The company recently acquired a piece of private land on Pier B at the Port of Long Beach and hopes to break ground in the next few months on a 196,000-square-foot refrigerated facility where fresh and frozen foods would be loaded for export and where imports would be unloaded and processed for distribution.

Baker, which owns other cold storage facilities as well as rendering plants, would own the building. Operations would be handled by Colton company Lineage Logistics, which runs other Baker facilities. Bill Hendricksen, chief executive of Lineage, said the Pier B site is ideal because of its proximity to the port and to Pier B Street, one of several roads on which overweight vehicles can operate.

That’s key for many logistics companies that load or unload shipping containers with heavy products.

“We definitely want to be in the overweight zone,” Hendricksen said. “That will facilitate the most economical movement of our customers’ goods.”

While the facility would be the only cold storage warehouse in the port complex, three cold storage warehouses operate in nearby Wilmington.

“We obviously believe there’s room for an additional facility,” Hendrickson said. “We’re confident there’s business there for ourselves and our competitors.”


Herbal Deal

A Northern California horticulture company has acquired Pico Rivera’s HerbThyme Farms Inc., the nation’s largest grower and distributor of fresh-cut herbs, in part because of HerbThyme’s distribution network.

In acquiring HerbThyme, Salinas company Rocket Farms Herbs Inc. and its parent company, Monterey Peninsula Horticulture Inc., will get more than 300 acres of farmland as well as herb packing and distribution centers in Pico Rivera, Illinois, New Jersey and Florida. Financial terms of the deal were not disclosed.

Rocket Farms grows and sells potted plants, such as orchids and poinsettias, as well as potted herbs. Charles Kosmont, the company’s chief executive, said with HerbThyme his company will have a presence in both the potted- and fresh-cut-herb markets, both growing consumer categories. He also said Rocket Farms, which distributes mostly in the West, will use HerbThyme’s facilities to expand distribution in the East and Midwest.

“You may find us expanding to other parts of the country,” he Kosmont said. “Part of the benefit of this is that it does give us more distribution sites.”

HerbThyme’s senior management and most of its 500 employees will stay with the company, according to a statement from Rocket Farms.

Home Port

French ocean carrier CMA CGM Group will start sending more ships to the Port of Long Beach. The Marseilles, France, company announced last week it will become part of a joint venture that operates the port’s Pier J.

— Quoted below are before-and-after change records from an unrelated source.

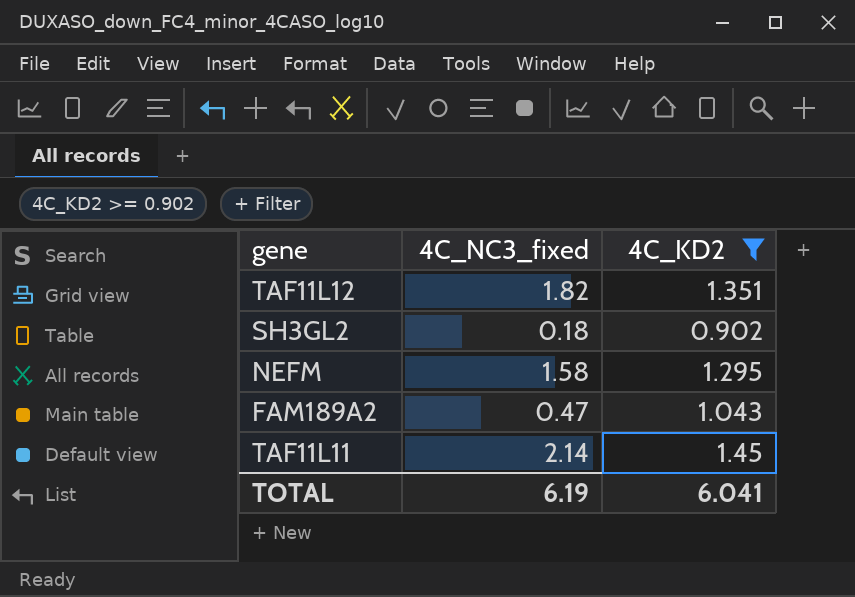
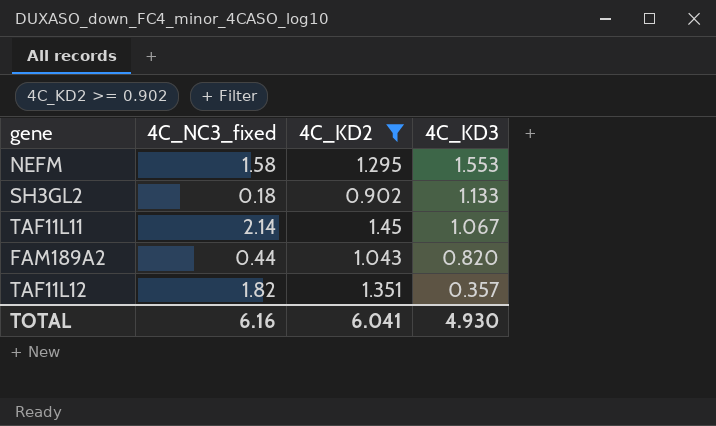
row order: none -> 4C_KD3 descending
column 4C_KD3 | position: none -> 4
FAM189A2 | 4C_NC3_fixed: 0.47 -> 0.44
TOTAL | 4C_NC3_fixed: 6.19 -> 6.16

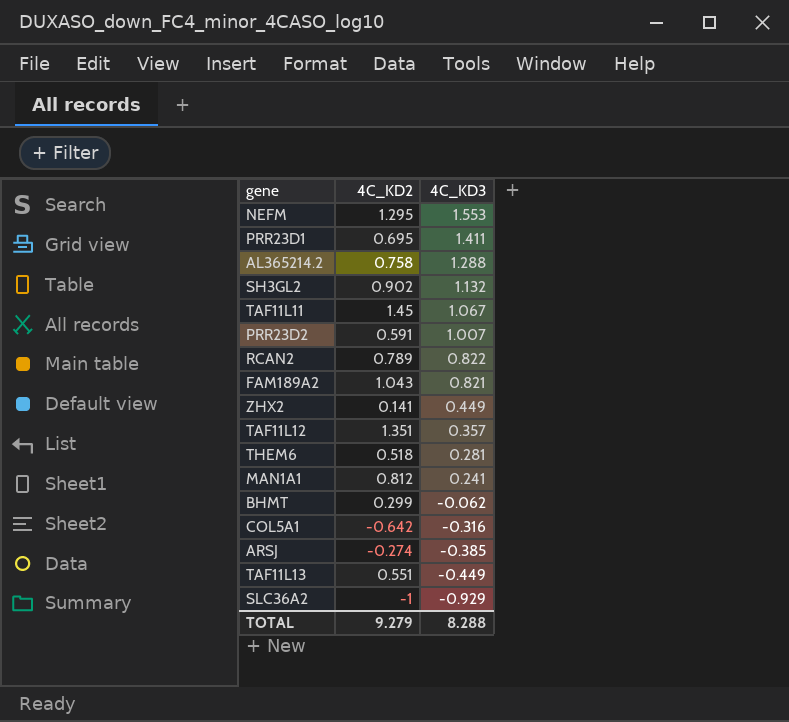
filter: 4C_KD2 >= 0.902 -> none
column 4C_NC3_fixed | position: 2 -> none
SH3GL2 | 4C_KD3: 1.133 -> 1.132
FAM189A2 | 4C_KD3: 0.820 -> 0.821
TOTAL | 4C_KD2: 6.041 -> 9.279
TOTAL | 4C_KD3: 4.930 -> 8.288

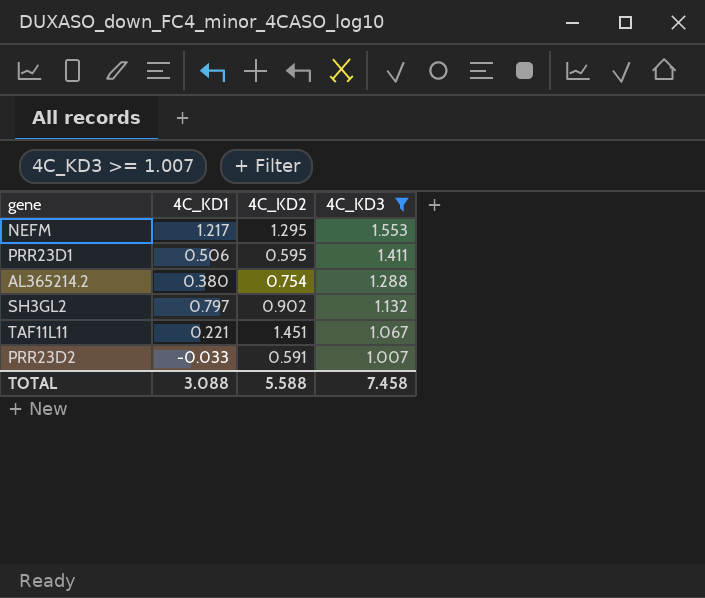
filter: none -> 4C_KD3 >= 1.007
column 4C_KD1 | position: none -> 2
PRR23D1 | 4C_KD2: 0.695 -> 0.595
AL365214.2 | 4C_KD2: 0.758 -> 0.754
TAF11L11 | 4C_KD2: 1.45 -> 1.451
TOTAL | 4C_KD2: 9.279 -> 5.588
TOTAL | 4C_KD3: 8.288 -> 7.458

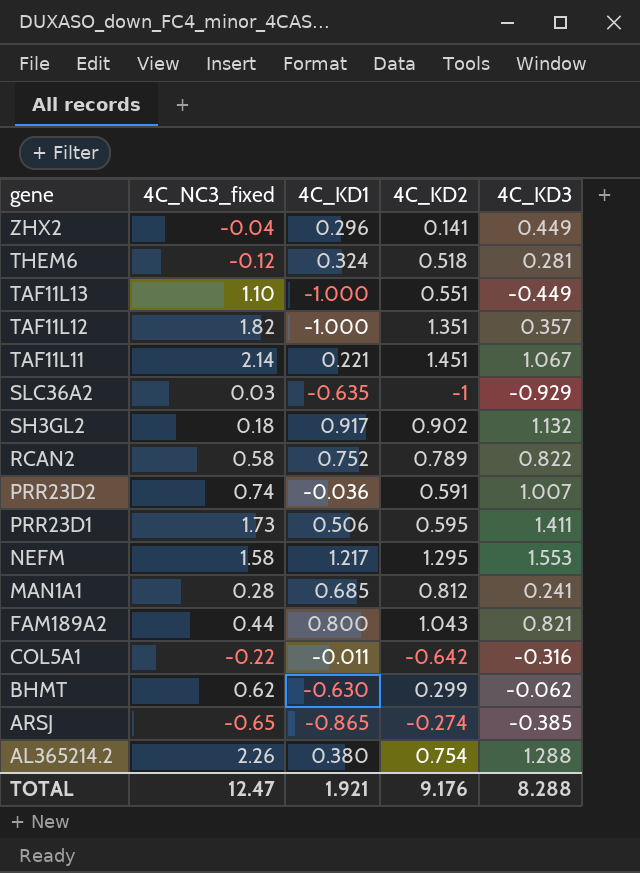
filter: 4C_KD3 >= 1.007 -> none
row order: 4C_KD3 descending -> gene descending
column 4C_NC3_fixed | position: none -> 2
SH3GL2 | 4C_KD1: 0.797 -> 0.917
PRR23D2 | 4C_KD1: -0.033 -> -0.036
TOTAL | 4C_KD1: 3.088 -> 1.921
TOTAL | 4C_KD2: 5.588 -> 9.176
TOTAL | 4C_KD3: 7.458 -> 8.288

CMA CGM, the world’s third largest ocean carrier, is one of the few major shippers that did not have a dedicated terminal at one of the San Pedro Bay ports. Last year, it moved about 381,000 containers through the ports, about 30 percent of those through the Port of Los Angeles.

CMA CGM will share Pier J with Shanghai’s China Ocean Shipping Corp.

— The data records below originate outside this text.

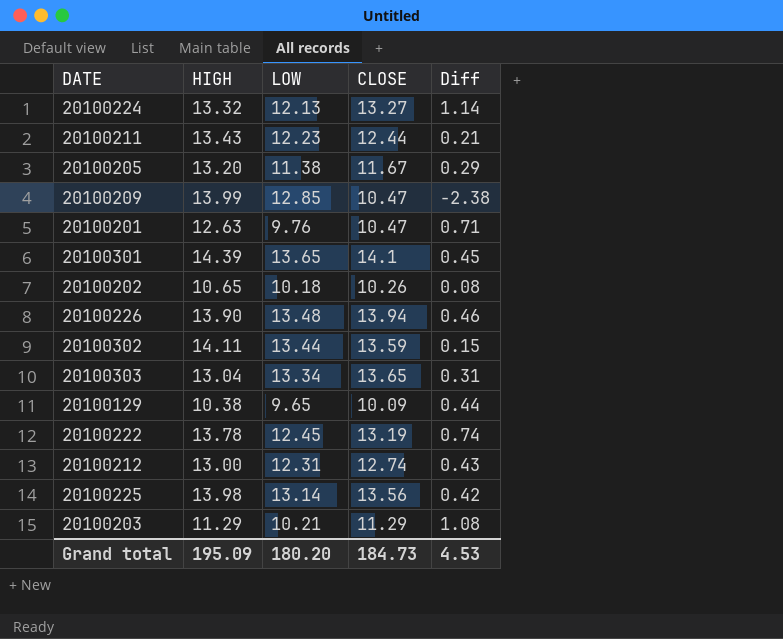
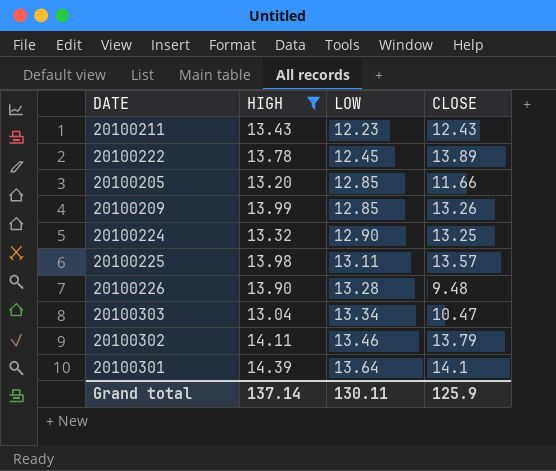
filter: none -> HIGH >= 13.04
row order: none -> LOW ascending
column Diff | formula: [CLOSE] - [LOW] -> none
20100211 | CLOSE: 12.44 -> 12.43
20100222 | CLOSE: 13.19 -> 13.89
20100205 | LOW: 11.38 -> 12.85
20100205 | CLOSE: 11.67 -> 11.66
20100209 | CLOSE: 10.47 -> 13.26
20100224 | LOW: 12.13 -> 12.90
20100224 | CLOSE: 13.27 -> 13.25
20100225 | LOW: 13.14 -> 13.11
20100225 | CLOSE: 13.56 -> 13.57
20100226 | LOW: 13.48 -> 13.28
20100226 | CLOSE: 13.94 -> 9.48
20100303 | CLOSE: 13.65 -> 10.47
20100302 | LOW: 13.44 -> 13.46
20100302 | CLOSE: 13.59 -> 13.79
20100301 | LOW: 13.65 -> 13.64
Grand total | HIGH: 195.09 -> 137.14
Grand total | LOW: 180.20 -> 130.11
Grand total | CLOSE: 184.73 -> 125.9

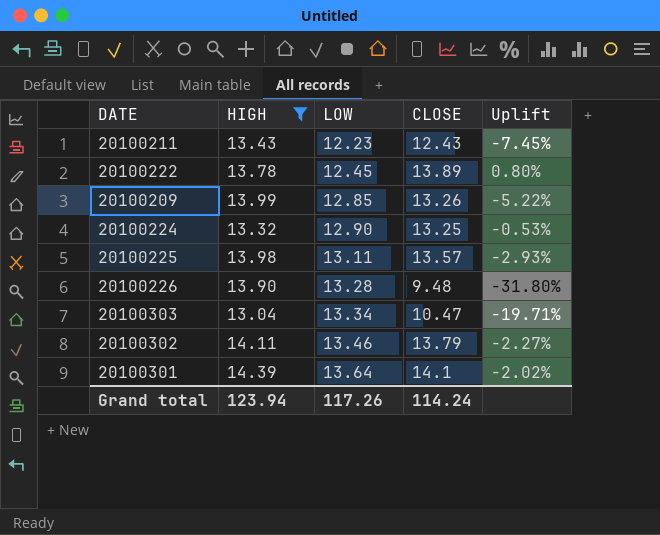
column Uplift | formula: none -> ([CLOSE] - [HIGH]) / [HIGH]
row 20100205: 13.20 | 12.85 | 11.66 -> none
Grand total | HIGH: 137.14 -> 123.94
Grand total | LOW: 130.11 -> 117.26
Grand total | CLOSE: 125.9 -> 114.24

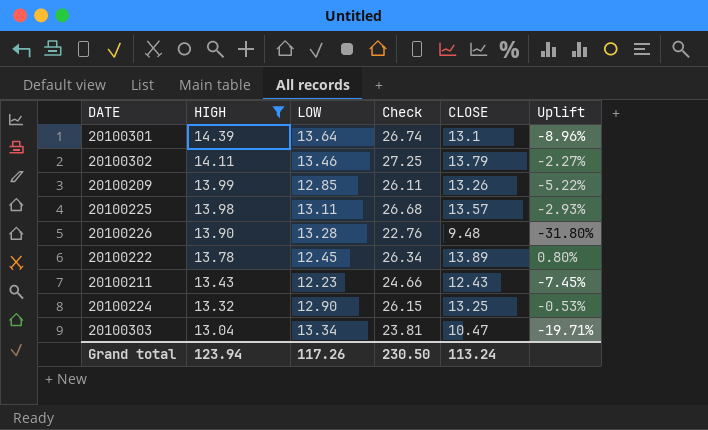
row order: LOW ascending -> HIGH descending
column Check | formula: none -> [LOW] + [CLOSE]
20100301 | CLOSE: 14.1 -> 13.1
20100301 | Uplift: -2.02% -> -8.96%
Grand total | CLOSE: 114.24 -> 113.24

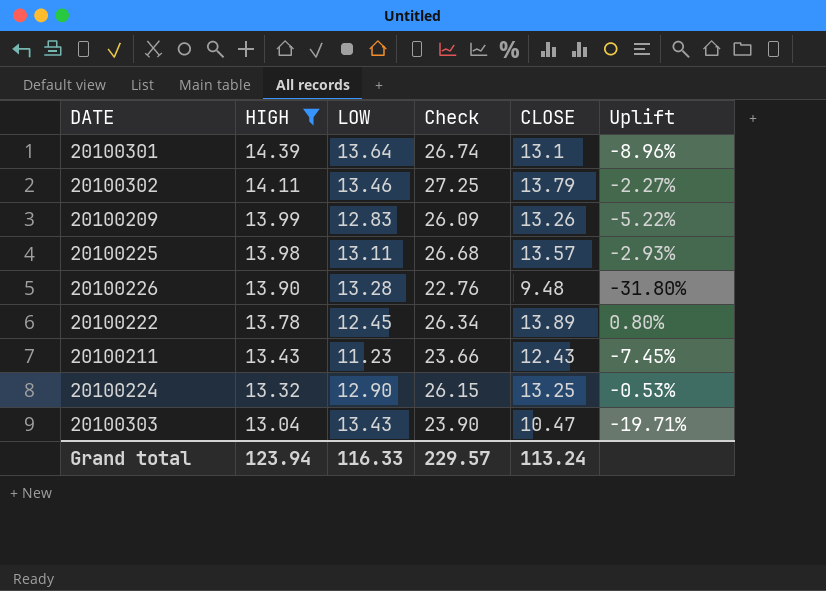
20100209 | LOW: 12.85 -> 12.83
20100209 | Check: 26.11 -> 26.09
20100211 | LOW: 12.23 -> 11.23
20100211 | Check: 24.66 -> 23.66
20100303 | LOW: 13.34 -> 13.43
20100303 | Check: 23.81 -> 23.90
Grand total | LOW: 117.26 -> 116.33
Grand total | Check: 230.50 -> 229.57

The move means Long Beach will see more CMA CGM ships and cargo. That’s good news for the port, which in 2010 lost major tenant Hyundai Merchant Marine to the Port of Los Angeles. Cargo numbers shrank at Long Beach for much of this year but rebounded in November in part because of more CMA CGM ship calls.

Port officials estimate CMA CGM’s commitment to Long Beach will mean an additional 2.6 million containers moving through the port in the next five years, as well as $70 million in additional port revenue over that time.


Industry Expansion

Houston logistics company Port Logistics Group is doubling down in Southern California, recently renewing its lease on a 350,000-square-foot warehouse in the City of Industry and taking out a lease on an adjacent building of the same size.

The company will move into the second building, at 18215 E. Rowland St., in April.

The Industry site is a hub for Port Logistics’ apparel-handling business. Workers there unload and sort apparel for distribution to retailers. With the new facility, Port Logistics leases more than 1.5 million square feet of warehouse and distribution space in the L.A. area.

Financial terms of the renewal and new lease were not disclosed. Both buildings are owned by Industry’s Majestic Realty Co. Port Logistics was represented by New York’s Studley Inc.